__EXERCISE AIM__:
Where a line below holds the string "should", that line goes into the answer.

=== Section Start ===

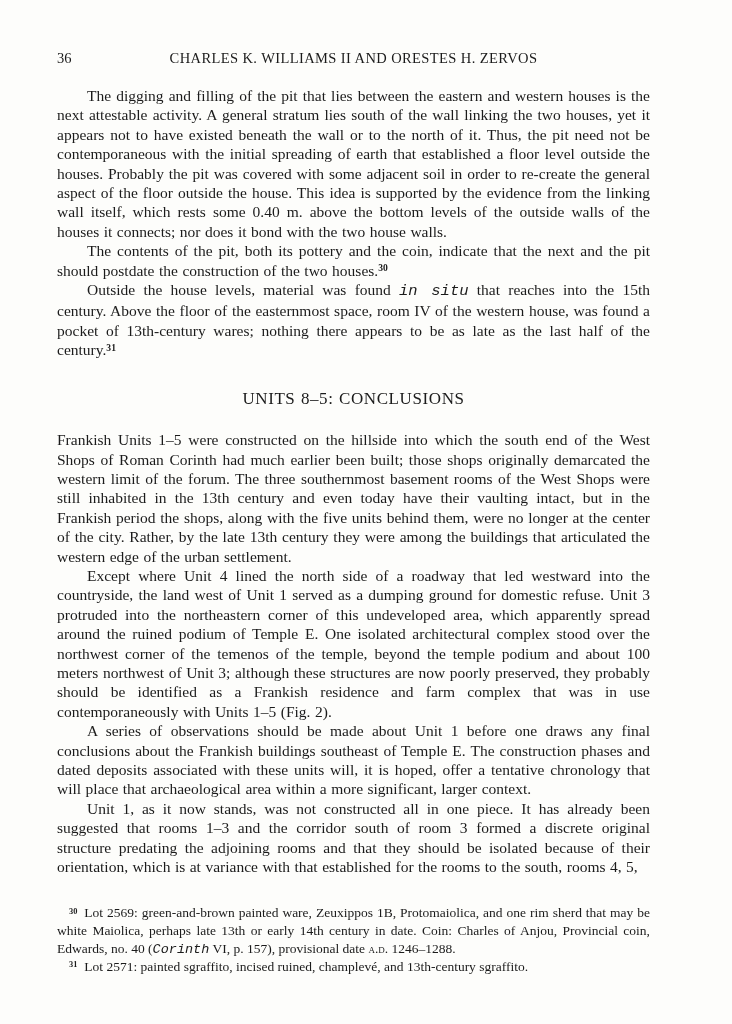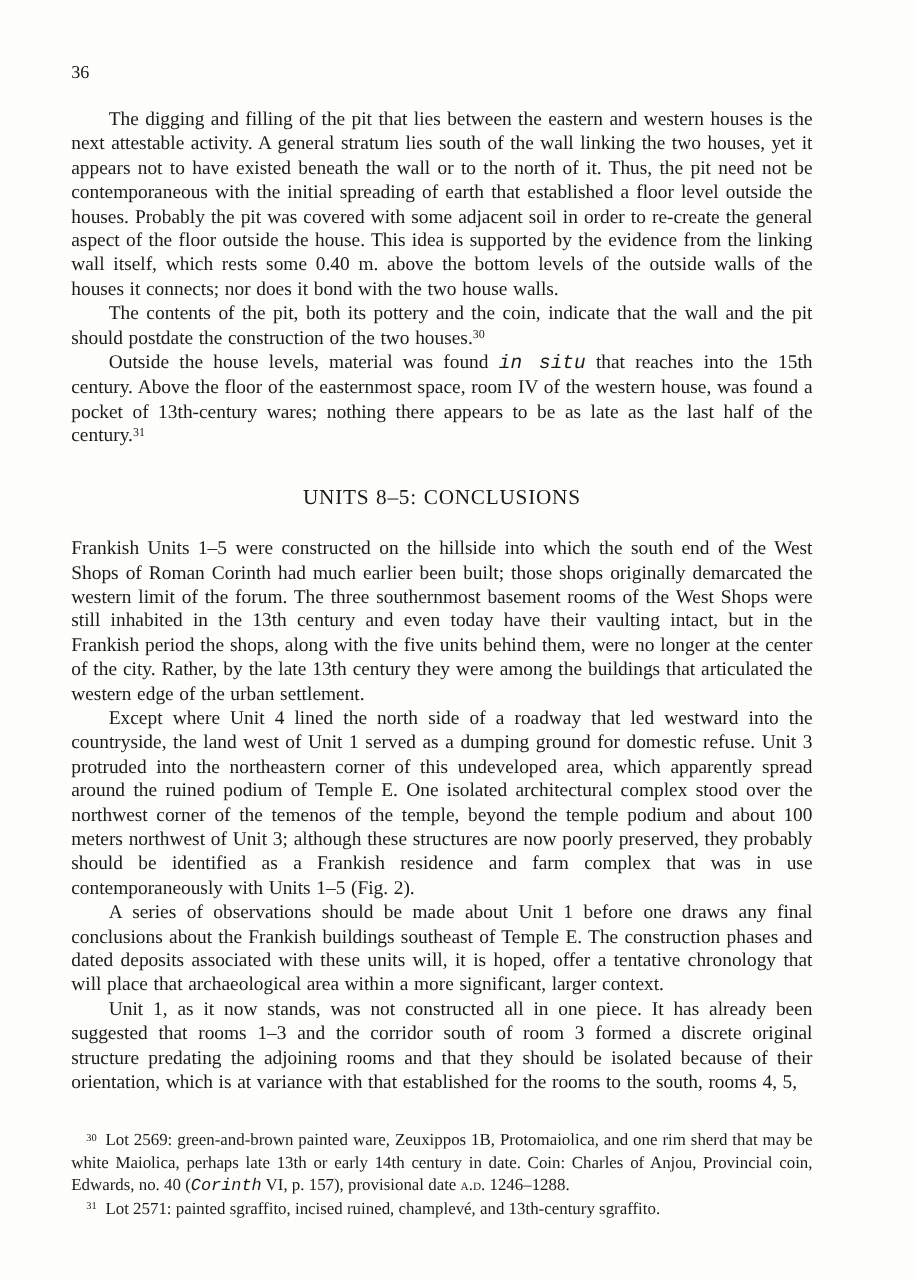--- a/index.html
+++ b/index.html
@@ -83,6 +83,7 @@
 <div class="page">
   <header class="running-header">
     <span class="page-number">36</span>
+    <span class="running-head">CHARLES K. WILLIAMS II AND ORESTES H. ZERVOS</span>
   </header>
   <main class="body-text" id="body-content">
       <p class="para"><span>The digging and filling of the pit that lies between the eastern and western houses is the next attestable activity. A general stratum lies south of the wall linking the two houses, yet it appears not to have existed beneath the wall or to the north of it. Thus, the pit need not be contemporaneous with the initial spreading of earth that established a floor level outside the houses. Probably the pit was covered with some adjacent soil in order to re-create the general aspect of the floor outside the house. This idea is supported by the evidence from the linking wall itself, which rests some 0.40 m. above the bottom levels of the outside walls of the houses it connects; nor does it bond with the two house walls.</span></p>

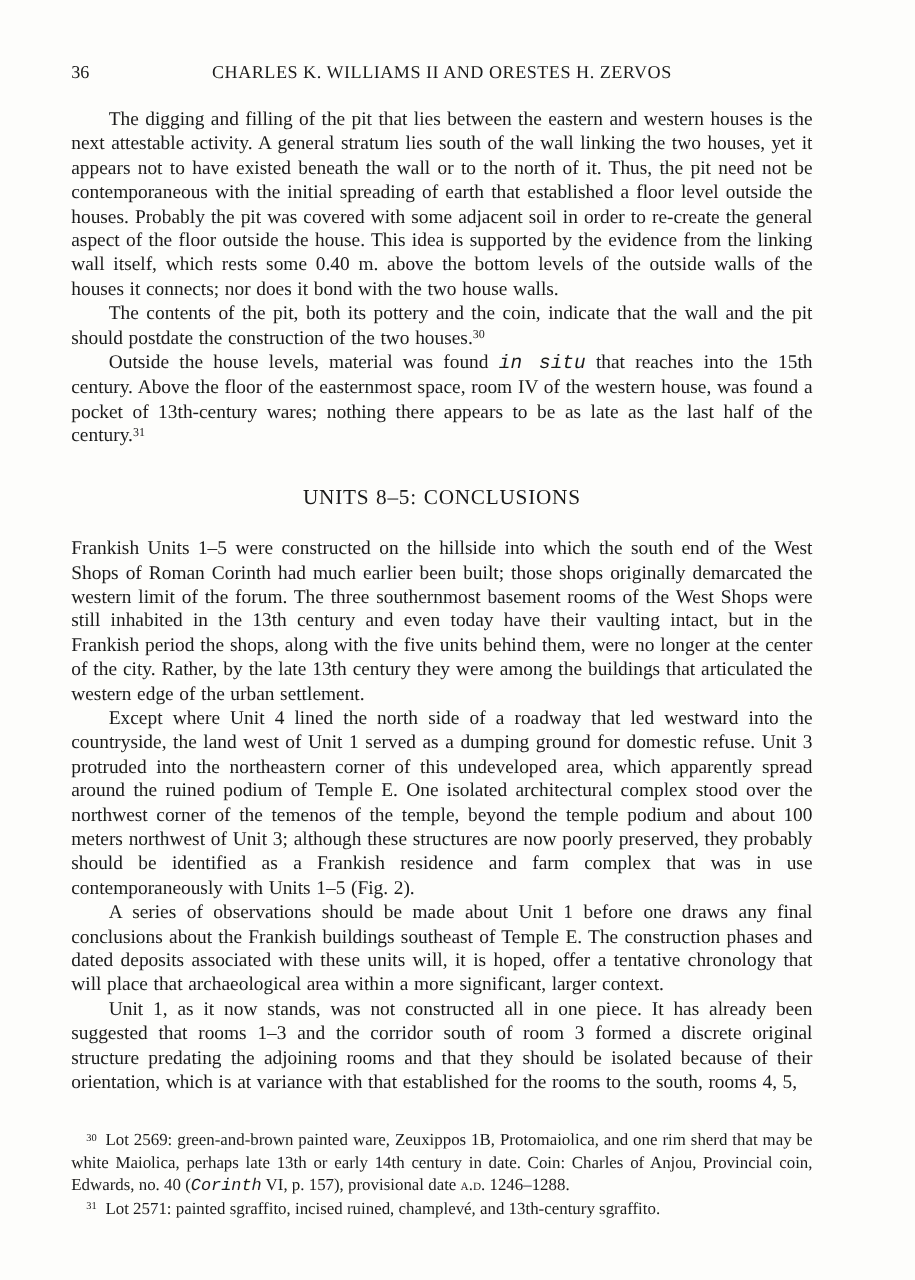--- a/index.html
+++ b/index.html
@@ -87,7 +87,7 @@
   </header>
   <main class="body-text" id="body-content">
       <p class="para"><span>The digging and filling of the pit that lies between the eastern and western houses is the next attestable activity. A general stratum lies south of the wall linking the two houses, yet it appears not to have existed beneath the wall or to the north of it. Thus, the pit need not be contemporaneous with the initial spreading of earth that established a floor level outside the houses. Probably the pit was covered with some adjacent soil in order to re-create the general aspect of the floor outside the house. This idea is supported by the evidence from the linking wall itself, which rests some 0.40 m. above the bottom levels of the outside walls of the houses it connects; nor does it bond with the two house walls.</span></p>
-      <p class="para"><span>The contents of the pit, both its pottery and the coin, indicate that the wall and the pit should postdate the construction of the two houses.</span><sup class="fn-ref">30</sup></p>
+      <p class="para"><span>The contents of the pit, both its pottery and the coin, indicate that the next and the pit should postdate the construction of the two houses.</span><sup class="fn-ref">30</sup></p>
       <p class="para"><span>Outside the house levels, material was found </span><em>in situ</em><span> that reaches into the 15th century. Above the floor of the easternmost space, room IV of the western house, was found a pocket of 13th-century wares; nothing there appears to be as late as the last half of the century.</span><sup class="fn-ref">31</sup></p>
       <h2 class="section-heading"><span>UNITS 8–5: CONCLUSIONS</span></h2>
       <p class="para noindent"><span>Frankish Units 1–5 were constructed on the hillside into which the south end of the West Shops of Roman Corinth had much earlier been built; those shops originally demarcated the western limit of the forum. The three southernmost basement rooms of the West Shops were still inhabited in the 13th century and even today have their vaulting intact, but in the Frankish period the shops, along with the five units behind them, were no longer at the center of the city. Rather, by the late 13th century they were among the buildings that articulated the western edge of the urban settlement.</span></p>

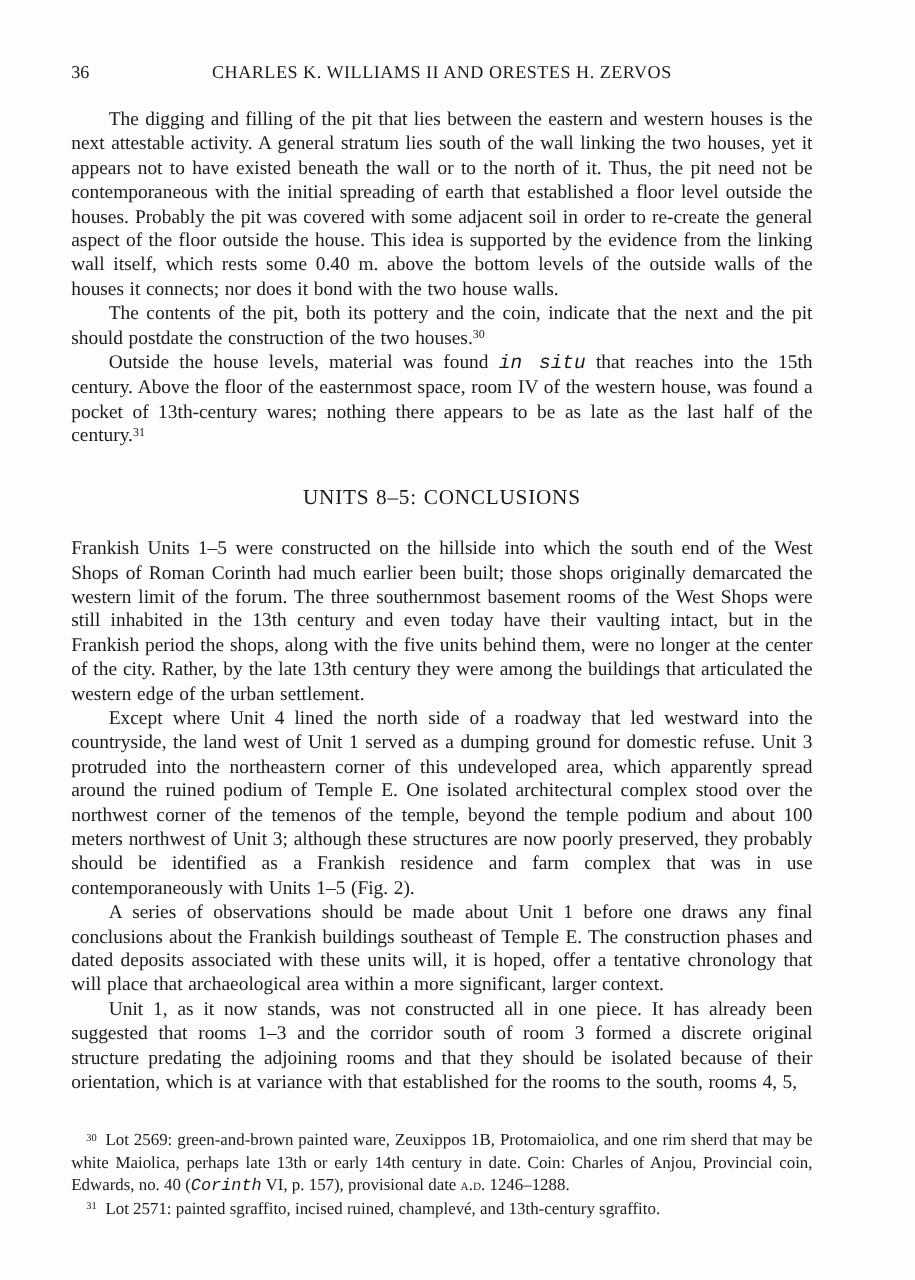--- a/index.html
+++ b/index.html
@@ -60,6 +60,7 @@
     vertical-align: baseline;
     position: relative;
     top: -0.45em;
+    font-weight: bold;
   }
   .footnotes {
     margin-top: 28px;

=== Section End ===

__OUTPUT FOR THIS EXERCISE__:
-      <p class="para"><span>The contents of the pit, both its pottery and the coin, indicate that the wall and the pit should postdate the construction of the two houses.</span><sup class="fn-ref">30</sup></p>
+      <p class="para"><span>The contents of the pit, both its pottery and the coin, indicate that the next and the pit should postdate the construction of the two houses.</span><sup class="fn-ref">30</sup></p>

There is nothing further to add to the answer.